A new community Let's Encrypt Addon with (much) better support for DNS-challenge

via-justa · December 19, 2021, 9:37pm

Hey friends,

One of my big Covid-19 projects was to migrate the services that were installed over several machines into home-assistant. Not long after I started, I got to a roadblock with the need to have SSL for some of the services.

I got a Firewall at home. For me, opening ports is something I prefer not to do, especially to the system that controls my entire house

I went to install the built-in Let’s-Encrypt addon and figured it’s using the old-school certbot command-line tool.
Certbot Has limited support when it comes to the DNS challenge. (HTTP challenge requires port opening, and as already said, that’s a big no-no for me).

I’m using a tool called Lego for a few years now and decided, as an open-source-oriented engineer, that it would be nice to have the ability to use this tool with Home Assistant.

So here is the new addon I wrote: via-justa/via-justa-home-assistant-addons: Repository for Home Assistant addons (github.com).

At the moment, you can use one of the 98(!) supported DNS providers for the DNS challenge or use it for the HTTP challenge as well.

In addition, the addon is running as a service and monitoring the certificates (and renewing them when needed).

It’s the first version.

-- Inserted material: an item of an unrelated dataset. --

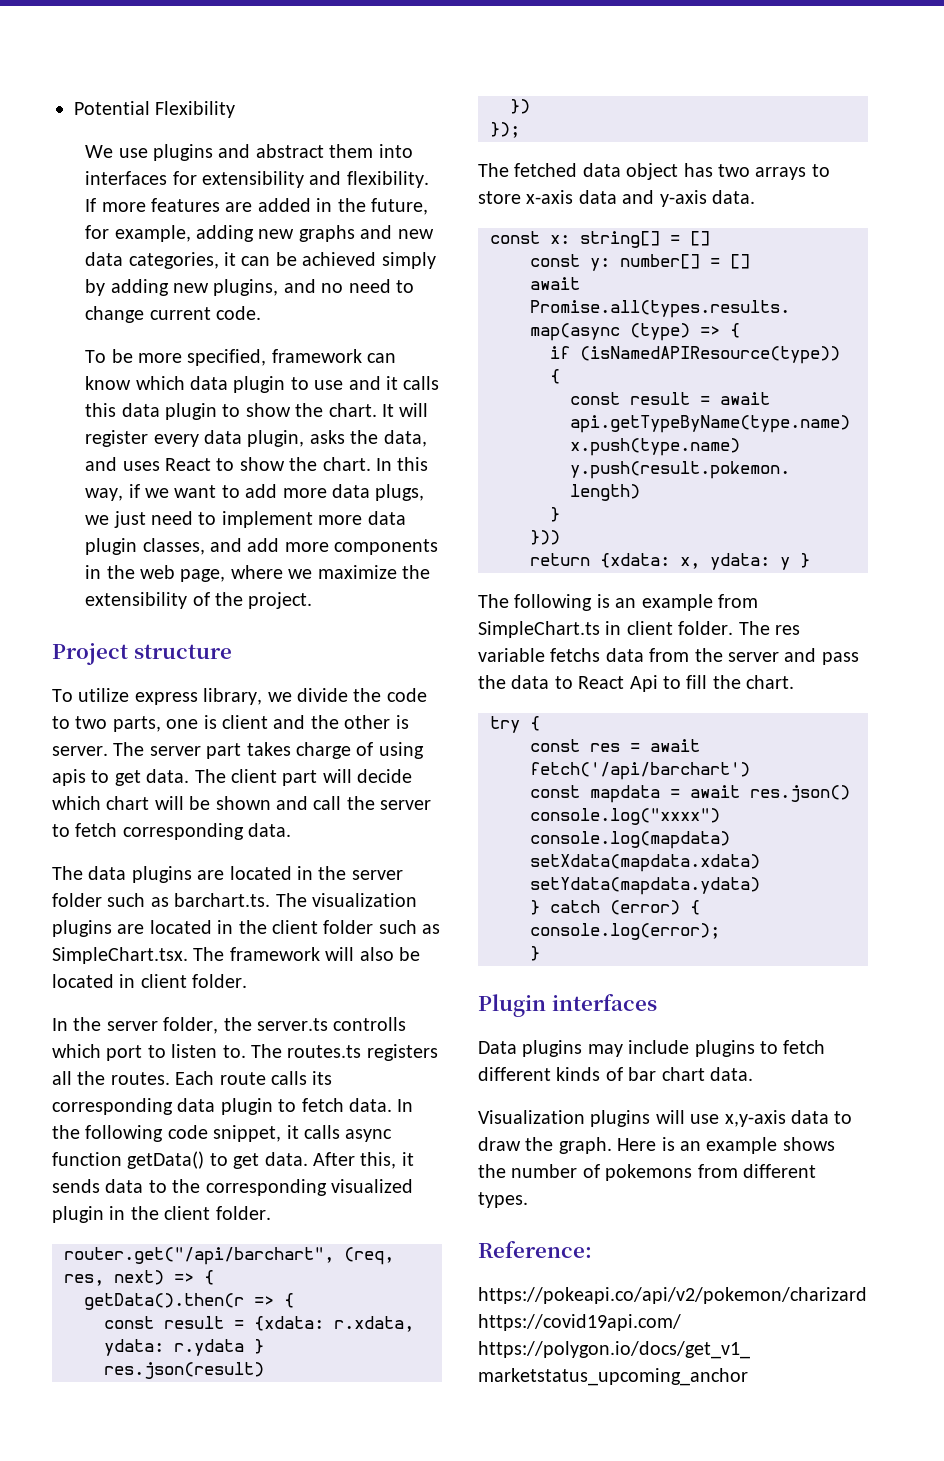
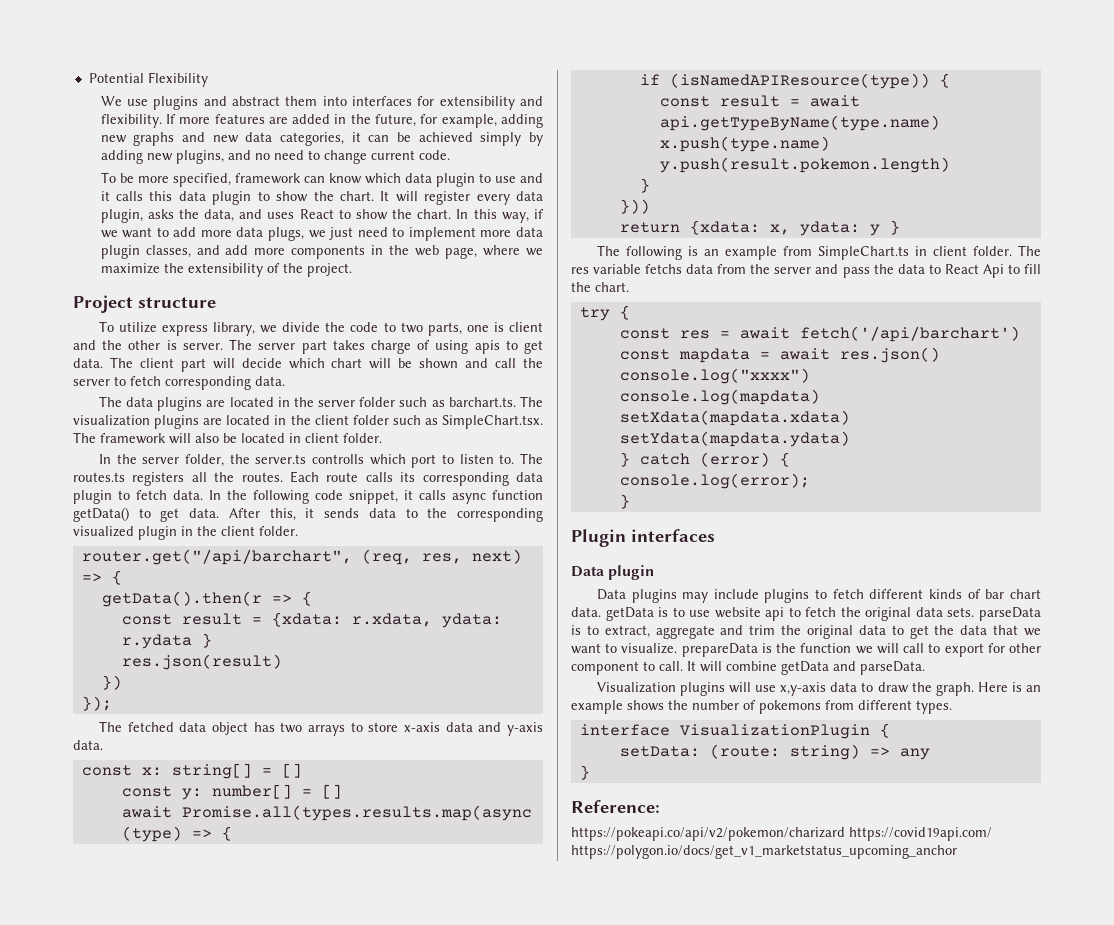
(657, 1002) none -> [571,565,655,580] // Data plugin
(753, 1074) none -> [605,607,1041,621] [571,625,1041,639] [571,643,1041,657] [571,661,925,675] getData is to use website api to fetch the original data sets. parseData is to extract, aggregate and trim the original data to get the data that we want to visualize. prepareData is the function we will call to export for other component to call. It will combine getData and parseData.
(528, 1200) none -> [579,723,890,739] [619,744,930,760] [579,765,590,780] // interface VisualizationPlugin { // setData: (route: string) => any // }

I’m more than open to receiving comments, requests, and issue reporting.

Have fun

alwaysn00b · February 22, 2022, 4:30am

Do you support Google Cloud DNS for dynamic DDNS and Let’s-Encrypt w/ DNS option? That’d be great.

Also, some concerns:

Do you commit to keeping this up to date over time? It takes time to learn something new, and then have to migrate off of it due to compatibility/security issues 6 months down the line.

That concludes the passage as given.